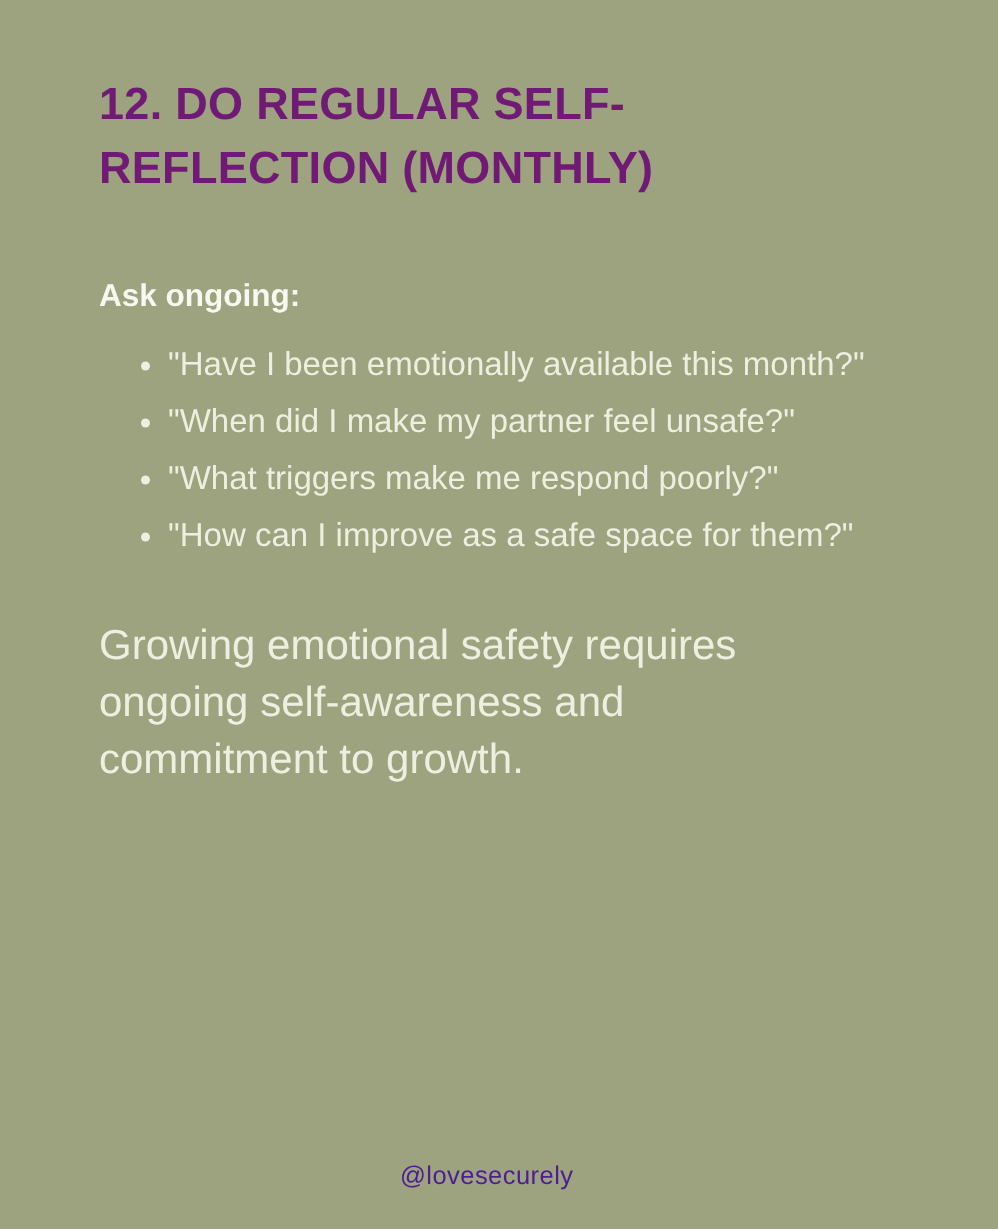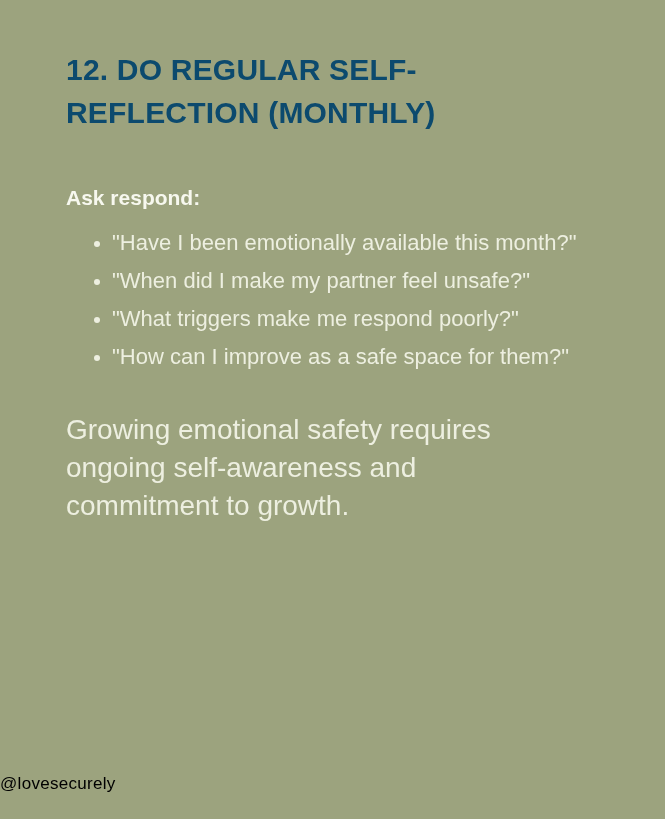--- a/index.html
+++ b/index.html
@@ -31,7 +31,7 @@
     font-weight: bold;
     line-height: 43px;
     letter-spacing: 0.2px;
-    color: #0c4a6e;
+    color: #701a75;
     text-transform: uppercase;
     margin: 0;
     width: 420px;

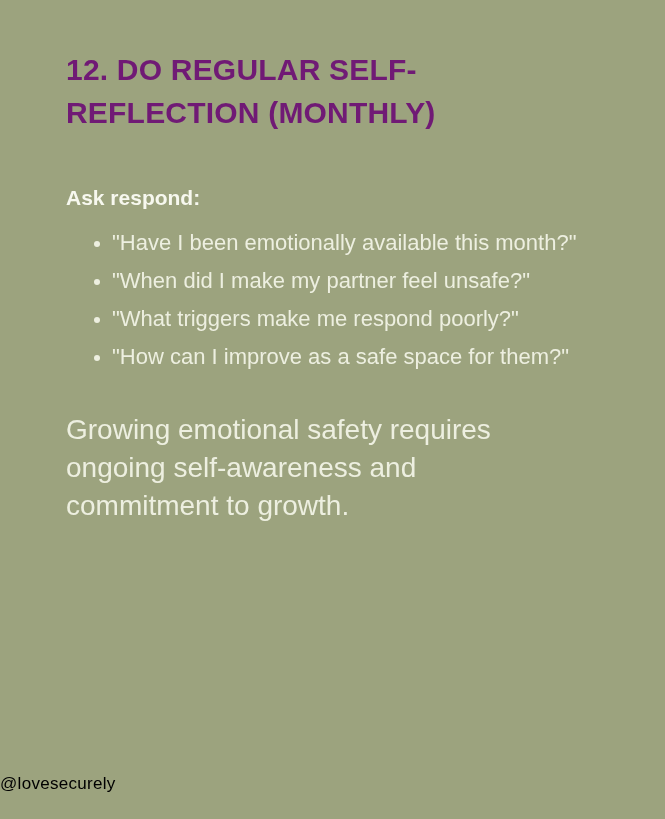--- a/index.html
+++ b/index.html
@@ -92,7 +92,7 @@
 <div class="card">
   <div class="content">
     <h1 class="title">12. Do Regular Self-Reflection (Monthly)</h1>
-    <h2 class="subhead">Ask respond:</h2>
+    <h2 class="subhead">Ask ongoing:</h2>
     <ul class="questions">
       <li>
         <span class="dot"></span>

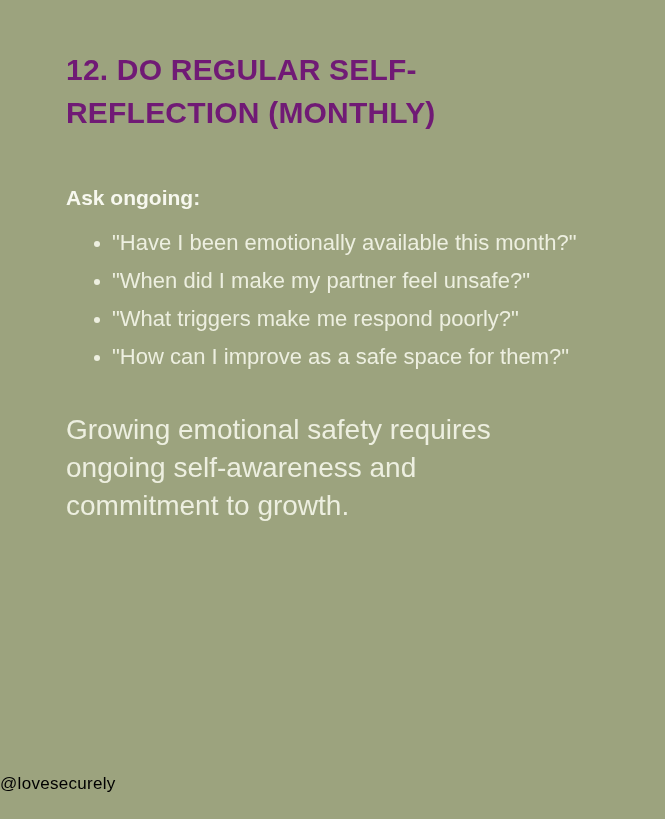--- a/index.html
+++ b/index.html
@@ -81,8 +81,9 @@
     left: 0;
     right: 16px;
     top: 774px;
+    text-align: center;
     font-size: 17px;
-    color: #000000;
+    color: #4c1d95;
     letter-spacing: 0.3px;
   }
 </style>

§ Aim of the exercise
Output, unchanged, the lines from the line with "font-size: 17px;" through the final line of the material.

§ Task answer
     font-size: 17px;
-    color: #000000;
+    color: #4c1d95;
     letter-spacing: 0.3px;
   }
 </style>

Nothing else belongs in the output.